*** INFORMATION SHOWN

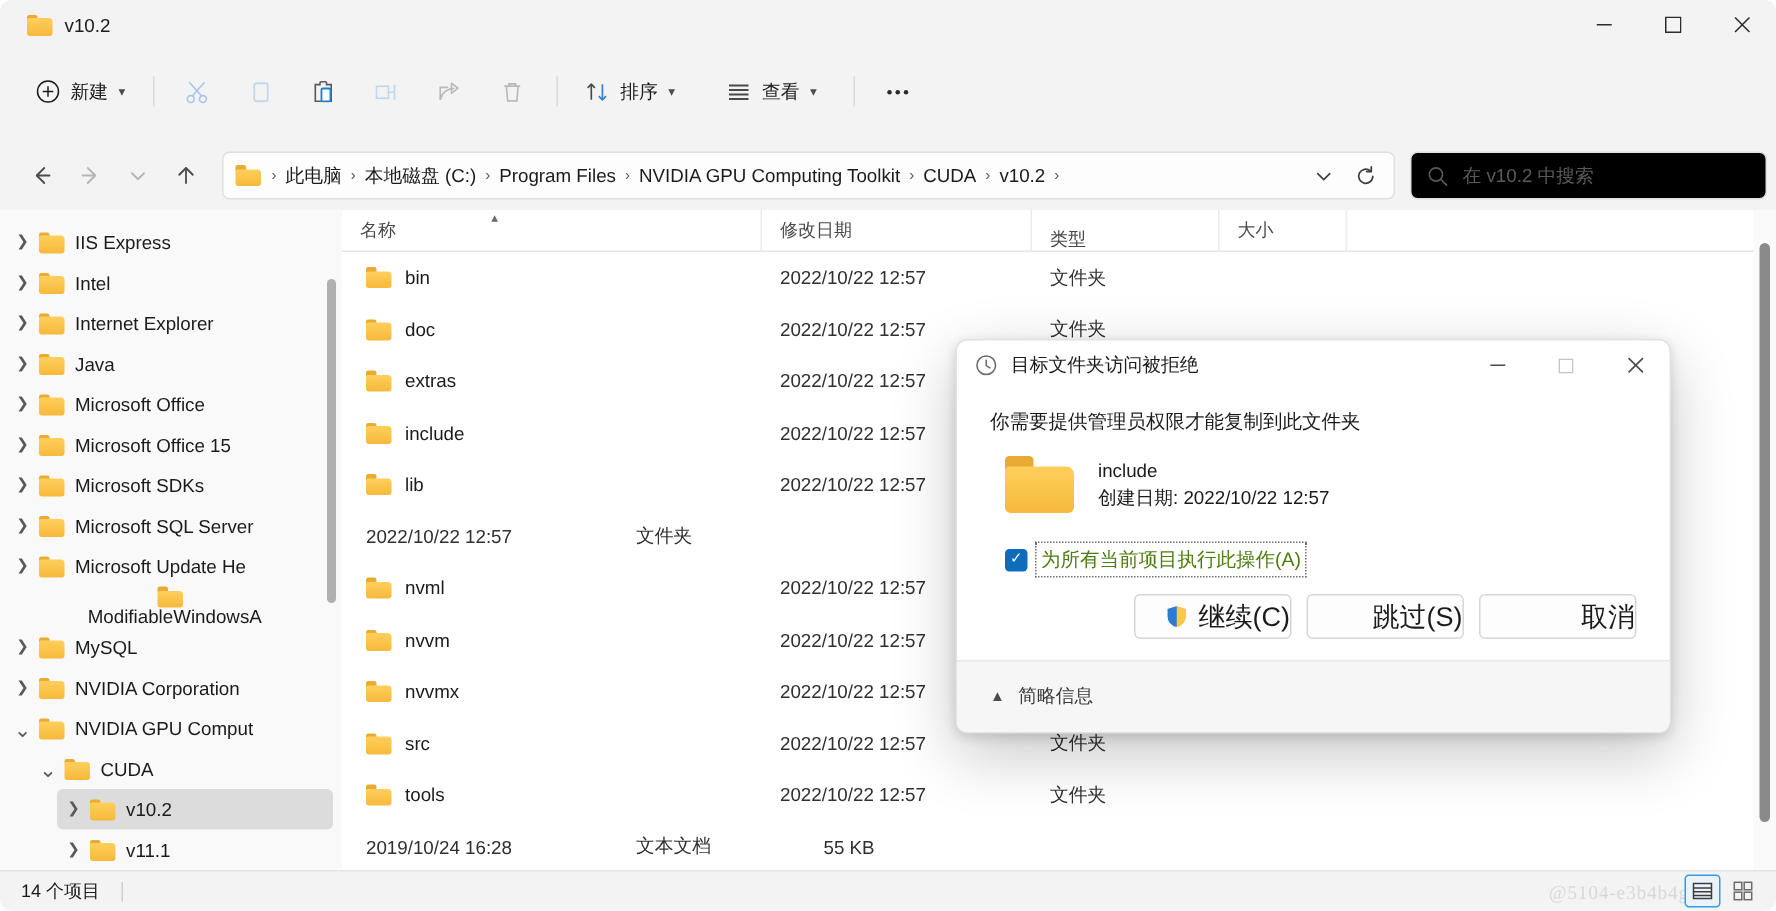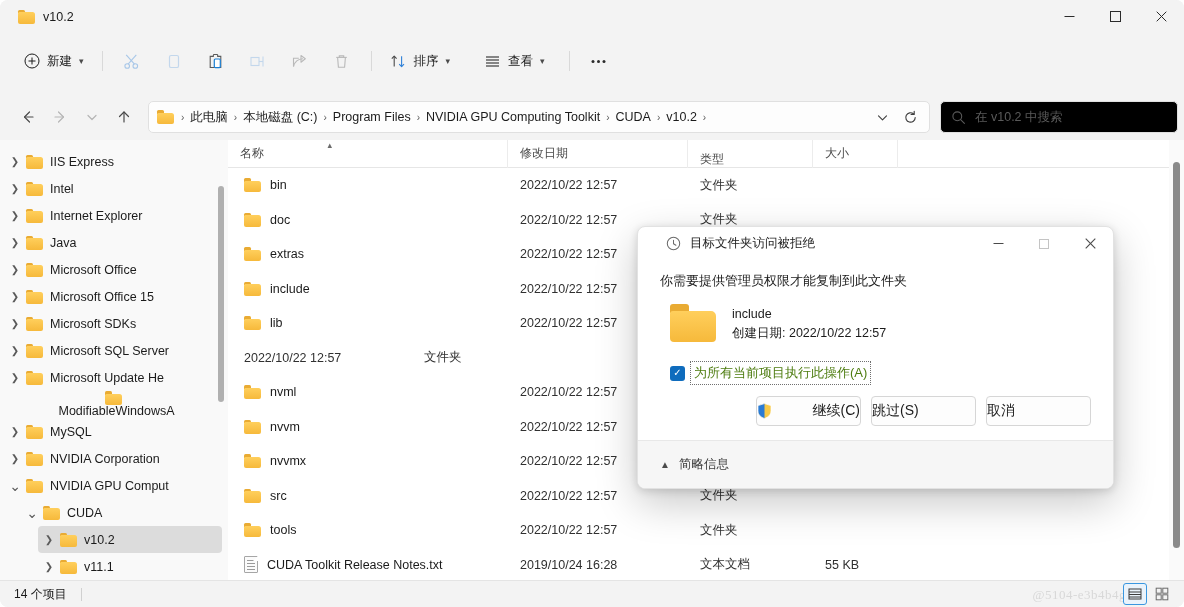--- a/index.html
+++ b/index.html
@@ -258,21 +258,21 @@
     position: absolute; left: 637px; top: 226px;
     width: 477px; height: 263px;
     background: #ffffff;
     border: 1px solid #e2e2e2;
     border-radius: 8px;
     box-shadow: 0 14px 42px rgba(0,0,0,.22), 0 2px 8px rgba(0,0,0,.14);
     overflow: hidden;
   }
   .dlg-title {
     height: 33px; display: flex; align-items: center;
-    padding-left: 28px; gap: 9px;
+    padding-left: 12px; gap: 9px;
   }
   .dlg-title-text { font-size: 12.5px; color: #1b1b1b; }
   .dlg-wincontrols { position: absolute; right: 0; top: 0; display: flex; }
   .dlg-winbtn {
     width: 46px; height: 33px;
     display: flex; align-items: center; justify-content: center;
     color: #4a4a4a;
   }
   .dlg-winbtn.disabled { color: #c4c4c4; }
   .dlg-body { padding: 12px 22px 0 22px; }
@@ -293,22 +293,22 @@
     padding: 0 1px;
   }
   .dlg-buttons {
     display: flex; justify-content: flex-end; gap: 10px;
     padding: 14px 22px 0 22px;
   }
   .btn {
     min-width: 105px; height: 30px;
     background: #fdfdfd; border: 1px solid #d6d6d6;
     border-radius: 4px;
-    display: flex; align-items: center; justify-content: space-between; gap: 7px;
-    font-size: 14px; color: #1b1b1b;
+    display: flex; align-items: center; justify-content: flex-end; gap: 7px;
+    font-size: 18px; color: #1b1b1b;
   }
   .dlg-footer {
     position: absolute; left: 0; bottom: 0;
     width: 477px; height: 48px;
     background: #f6f6f6;
     border-top: 1px solid #e8e8e8;
     display: flex; align-items: center;
     padding-left: 22px; gap: 9px;
   }
   .dlg-footer-text { font-size: 12.5px; color: #3a3a3a; }
@@ -779,24 +779,20 @@
                 <i class="tabp"></i>
                 <i class="body"></i>
               </span>
               <span>tools</span>
             </div>
             <div class="cell c-date">2022/10/22 12:57</div>
             <div class="cell c-type">文件夹</div>
             <div class="cell c-size"></div>
           </div>
           <div class="frow">
-            <div class="cell c-name">
-              <span class="txtico"></span>
-              <span>CUDA Toolkit Release Notes.txt</span>
-            </div>
             <div class="cell c-date">2019/10/24 16:28</div>
             <div class="cell c-type">文本文档</div>
             <div class="cell c-size">55 KB</div>
           </div>
         </div>
       <div class="filescroll-track">
         <div class="filescroll-thumb"></div>
       </div>
     </div>
   </div>

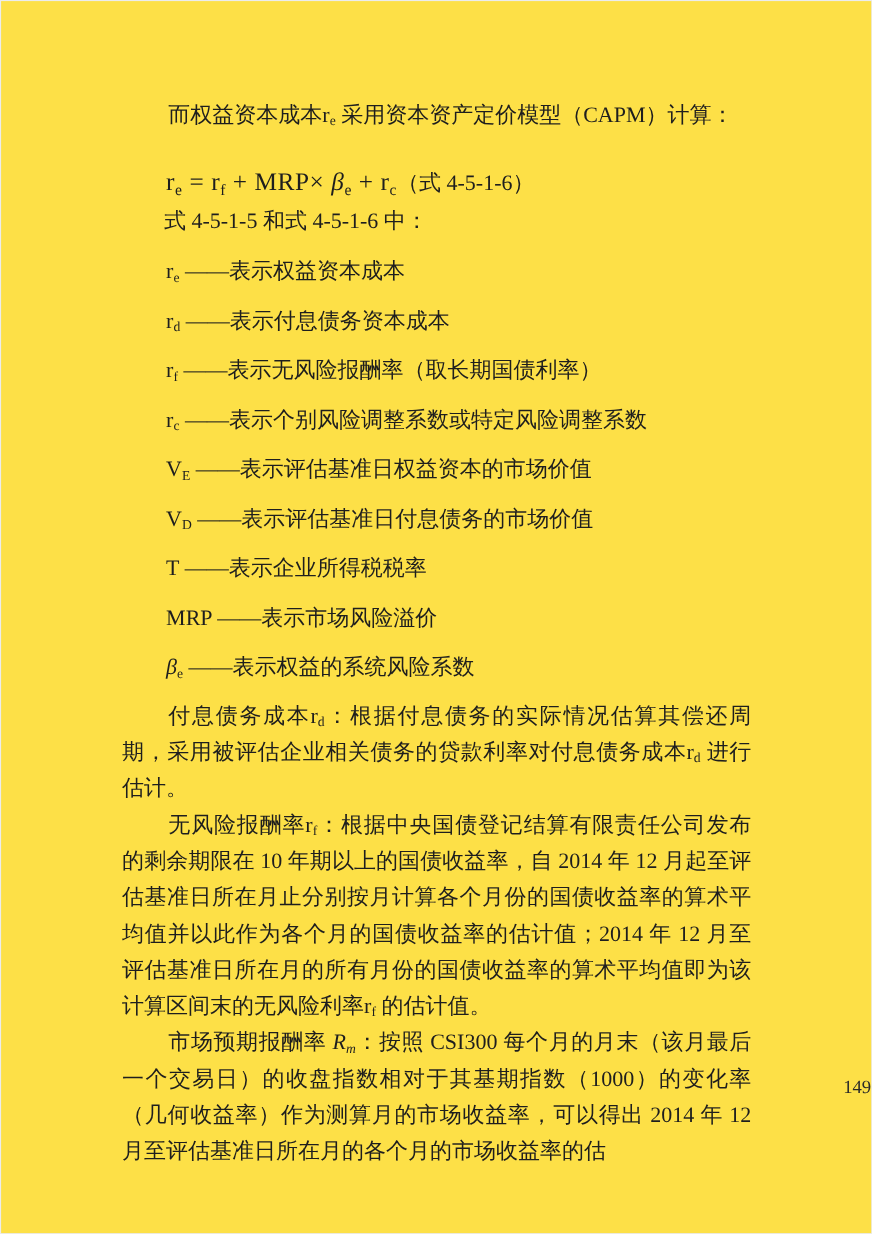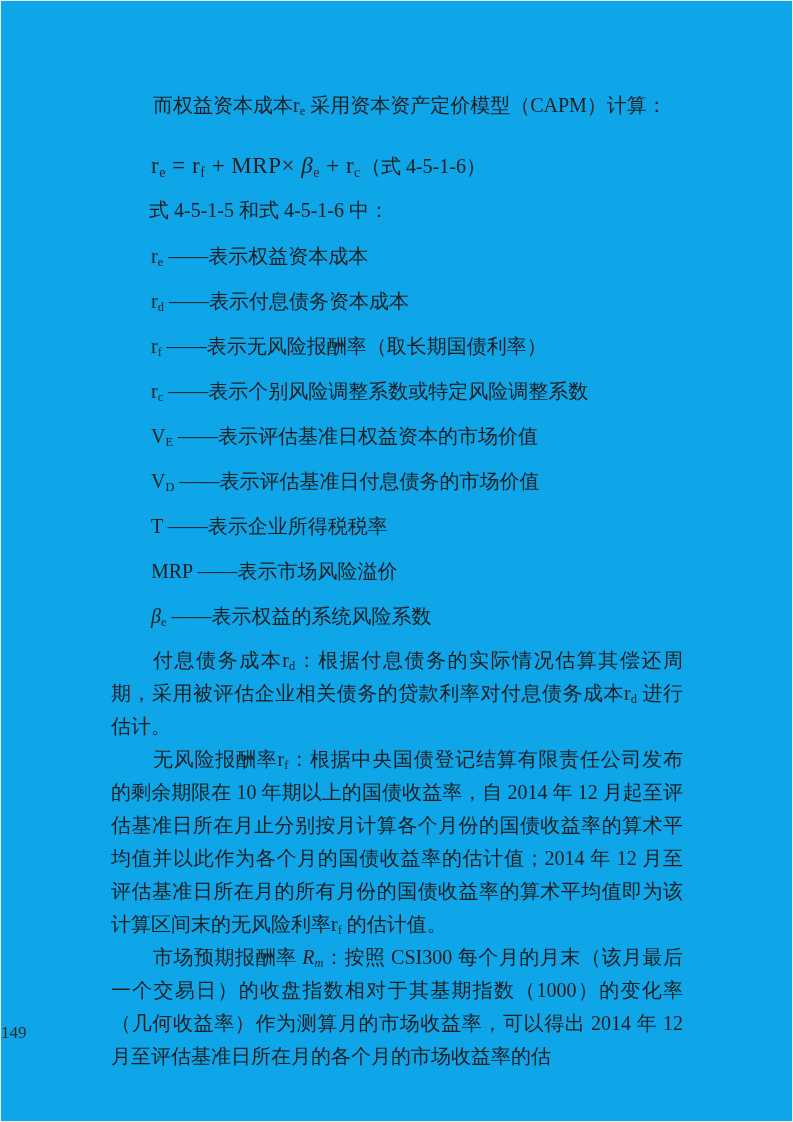--- a/index.html
+++ b/index.html
@@ -4,21 +4,21 @@
 <style>
   html, body {
     margin: 0;
     padding: 0;
     background: #ffffff;
   }
   .page {
     position: relative;
     width: 793px;
     height: 1122px;
-    background: #0ea5e9;
+    background: #fde047;
     box-sizing: border-box;
     border: 1px solid #ececec;
     font-family: "Liberation Serif", "DejaVu Serif", serif;
     color: #1e1e1e;
     overflow: hidden;
   }
   .content {
     position: absolute;
     left: 110px;
     top: 88px;
@@ -45,21 +45,20 @@
   .formula {
     font-size: 23px;
     letter-spacing: 0.5px;
     white-space: nowrap;
   }
   .formula-label {
     font-size: 20px;
     white-space: nowrap;
   }
   .note {
-    margin-top: 10px;
     padding-left: 38px;
     font-size: 20px;
     line-height: 33px;
   }
   .definitions {
     list-style: none;
     margin: 8px 0 12px 0;
     padding: 0;
     font-family: Liberation Serif, serif;
   }
@@ -73,24 +72,24 @@
   .body-paras .para:first-child { margin-top: 1px; }
   sub {
     font-size: 0.62em;
     line-height: 0;
     vertical-align: baseline;
     position: relative;
     top: 0.28em;
   }
   .page-footer {
     position: absolute;
-    top: 1022px;
+    top: 978px;
     left: 0;
     width: 100%;
-    text-align: left;
+    text-align: right;
     font-size: 17px;
     color: #2a2a2a;
   }
 </style>
 </head>
 <body>
 
 <div class="page">
   <main class="content">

******

Wherever the string "justify" occurs in the entries, copy that whole line.

     display: flex; align-items: center; justify-content: center;
     display: flex; justify-content: flex-end; gap: 10px;
-    display: flex; align-items: center; justify-content: space-between; gap: 7px;
+    display: flex; align-items: center; justify-content: flex-end; gap: 7px;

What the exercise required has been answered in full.